The director of the United Nations Educational, Scientific
and Cultural Organization (UNESCO) office for Iraq, Axel Plathe,
flew in from Baghdad to speak at the event and discussed the
agency's work with ANSA.
As it is tasked with ensuring the conservation of world
heritage, the UNESCO has come in for criticism after the recent
destruction of the Mosul Museum, the World Heritage sites Hatra
and Nimrud and countless other artifacts and archaeological
sites in territory under ISIS control.
Plathe, however, is quick to point out that the agency has
neither an army nor a mandate "to place guards outside museums"
or anything similar.
What it can do, he told ANSA, is what it is currently doing
with the Iraqi National Museum in Baghdad, which recently
reopened after a 12-year closure.
UNESCO is "training staff on emergency preparedness and
helping the national museum complete inventories", he said,
which are "essential for preventing illicit trafficking and
tracking it".
He noted, however, that most of what had once been in the
Mosul museum had already been moved in Baghdad after 2003, but
that there were an estimated "170-180 items still present" at
the time of the attack. The Iraqi tourism and antiquities
ministry has not yet released an official assessment, he said.

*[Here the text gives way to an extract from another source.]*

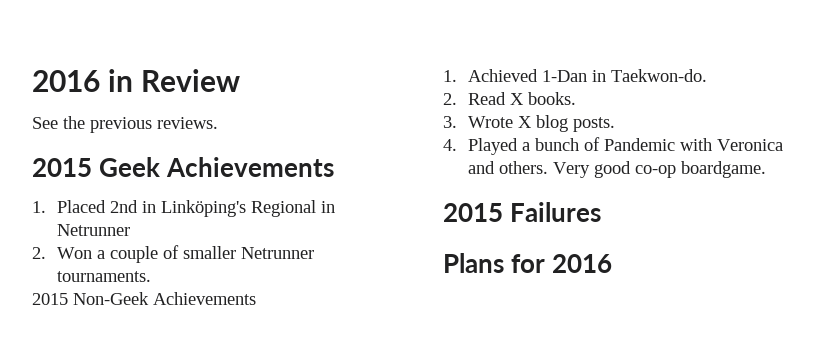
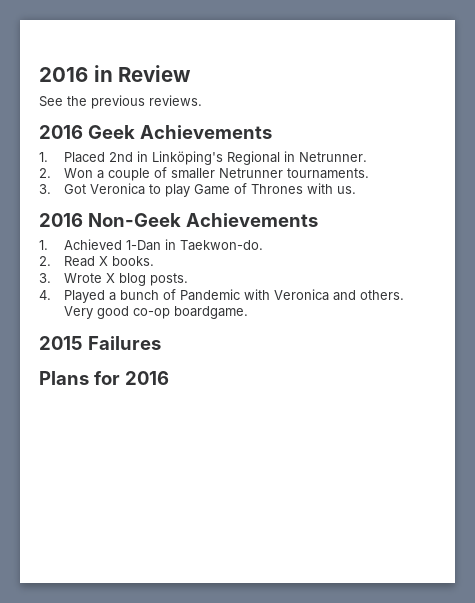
[32,158,92,177] 2015 -> [39,125,83,139] 2016
[56,224,130,236] Netrunner -> [299,152,368,162] Netrunner.
[32,293,68,305] 2015 -> [39,183,357,197] [39,213,83,227] 3. Got Veronica to play Game of Thrones with us. // 2016

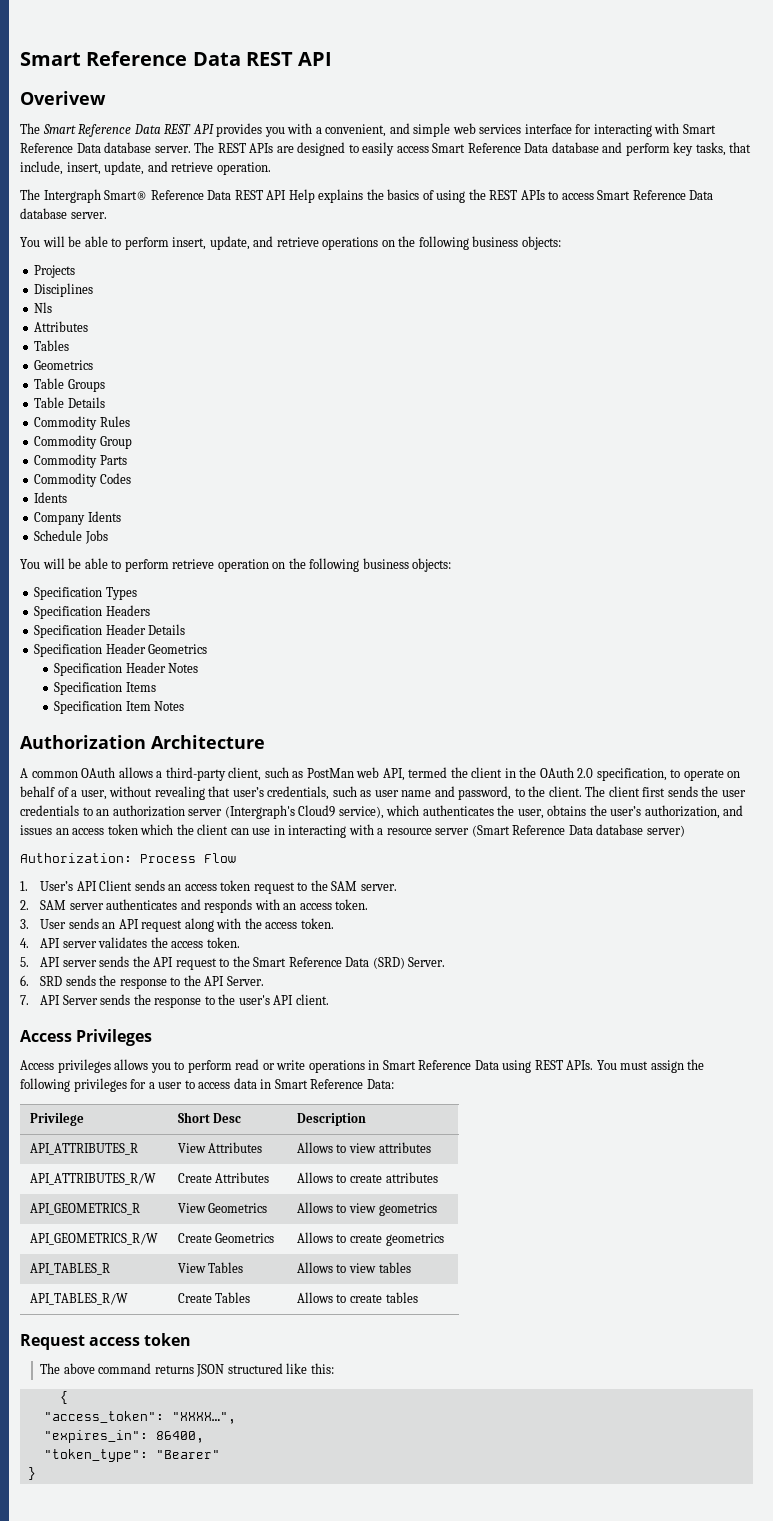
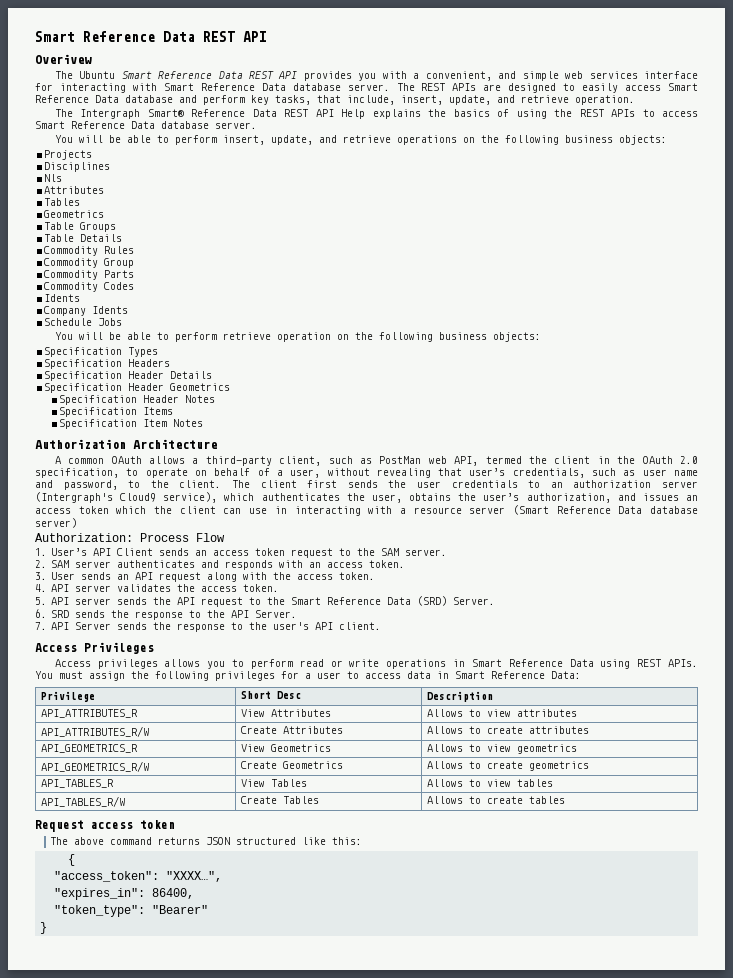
(40, 128) none -> [79,71,116,79] Ubuntu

It is still unclear what the extent of the damage to the
Hatra site was, he said, "which initial reports indicate was
entirely bulldozed", but which "satellite images indicate that
this may not be the case".
Plathe noted that "we are very much dependent on media
reports, and - as you know - the media reports are very
inaccurate and may be based on propaganda".
UNESCO's mandate includes promotion of freedom of
expression and the protection of journalists, and Iraq continues
to suffer one of the highest death tolls for journalists, many
of them killed in targeted assassinations.
Plathe said that Iraq is one of the five roll-out countries
for the UN Action Plan on the Safety of Journalists and the
Issue of Impunity. He noted that one of the problems was
security, but that others included the self-censorship linked to
it and the issue of "unclear ownership of the media and
non-existent independent media outlets", which are "essential
for democratic structures, accountability and a human rights
approach in government affairs".
"Many of the media outlets are linked to political parties,
which makes independent reporting difficult", and thus
journalists cannot "complete their professional duties".
UNESCO would like to address the lack of security for
journalists in Iraq through training, he said.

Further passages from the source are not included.